Crime and Punishment.

Empty blue wheelchairs in a row.

Disabled people are sick of a lot of things; ableism, inaccessibility, poor medical and social care, the list goes on and on. In particular, disabled people are sick of able-bodied people threatening to or actually removing accessibility aids as a punishment, or even some kind of “joke”. Disabled people often spend a lot of time and energy obtaining their accommodations in the first place, and the threat of their removal lingers over us and is used to control our behaviour. How something so sinister became socially acceptable is frankly, disturbing.

You don’t have to spend long browsing social media to uncover stories of teachers taking hearing aids and insulin monitors off of children, labelling them a distraction or somehow mistaking them for a phone. Police have been known to remove the wheelchairs and other mobility aids of disabled people at peaceful protests, sometimes damaging them. Even getting on a plane is a huge risk, as many disabled people will disembark to find their wheelchair damaged and unusable, with airlines being reluctant to correct the situation without a fight.

Ambulances and hospitals cause particular problems for wheelchair users in the UK, something I have first-hand experience of. Current models of ambulances do not have room for a wheelchair, not even a manual, folded-up one. This means that wheelchairs must be left behind, even if an ambulance is called while you are out and about. You simply have to hope that you happen to be out with someone who can take the wheelchair home for you, while you face medical treatment alone.
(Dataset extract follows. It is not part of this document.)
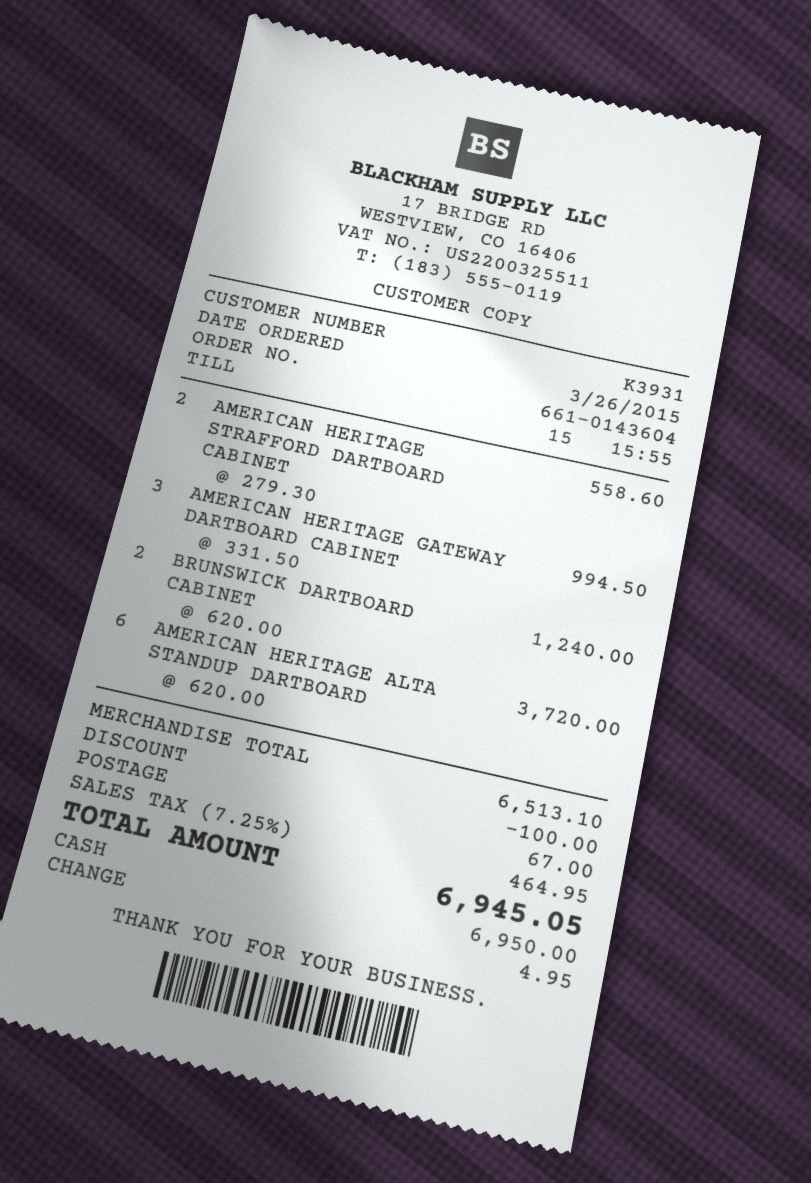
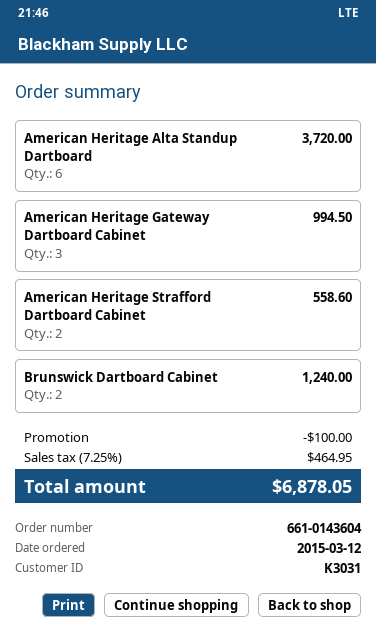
order date: 2015-03-26 -> 2015-03-12
customer number: K3931 -> K3031
shipping: 67.00 -> none
total: 6945.05 -> 6878.05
Once at the hospital, the problems continue. I was told off for trying to enter a ward in my powered wheelchair (having made my own way to hospital to avoid the ambulance issue), because it was unhygienic. The fact that everyone else had their shoes on was apparently irrelevant. Instead, a horribly uncomfortable wheelchair is fetched. This wheelchair can only be moved by someone else, stripping the disabled person of all independence. They are also indistinguishable from those being used for someone who cannot walk due to their current situation rather than a long-term disability, meaning that disabled people spend most of their hospital stay explaining over and over again that they need the wheelchair they are using.

Even staying on a ward is difficult for disabled people. I am lucky as I can walk a little and was thus able to access the bathroom on the ward independently, but for someone more dependent on a wheelchair the assistance of a nurse is needed just to visit the bathroom. Since nurses are overworked as is, this often means people wait a long time between requesting to use the bathroom and actually getting there, and will be treated with derision and impatience for adding to the workload of medical staff.

All of these issues could be avoided if the disabled person were allowed to keep their mobility aid.

Threatening to remove an accessibility aid or accommodation is like threatening to break someone’s leg; it impacts every aspect of that person’s existence, stripping them of independence and agency. Despite this, internationally viewed television shows like The Falcon and the Winter Soldier turn it into a joke. The scene in which the Winter Soldier’s prosthetic arm is removed in order to beat him in combat is treated as amusing, and even I laughed in the moment. It was only when reflecting afterwards that I realised just how degrading and disturbing that scene actually is.

Furthermore, prominent social media accounts turn accessibility aids like equipment to help get dressed or cook independently into a joke, lambasting them as unnecessary creations made for “lazy” or “stupid” people. Sometimes, the products themselves are even marketed as being for lazy people. This is of course when disabled people’s accommodations are not being blamed for climate change or labour disputes. Any disabled person who dares speak out about against the comments may quickly find themselves hounded by strangers who defend the ableism as not being intentionally ableist, even going so far as to claim that it is those who speak out against ableism that give disabled people and social activists in general a bad reputation. The contempt society holds towards disabled citizens quickly becomes apparent, as does the attitude that accessibility aids are luxuries, not necessities.

Quite simply, removing an accessibility aid is never an appropriate punishment, no matter the crime.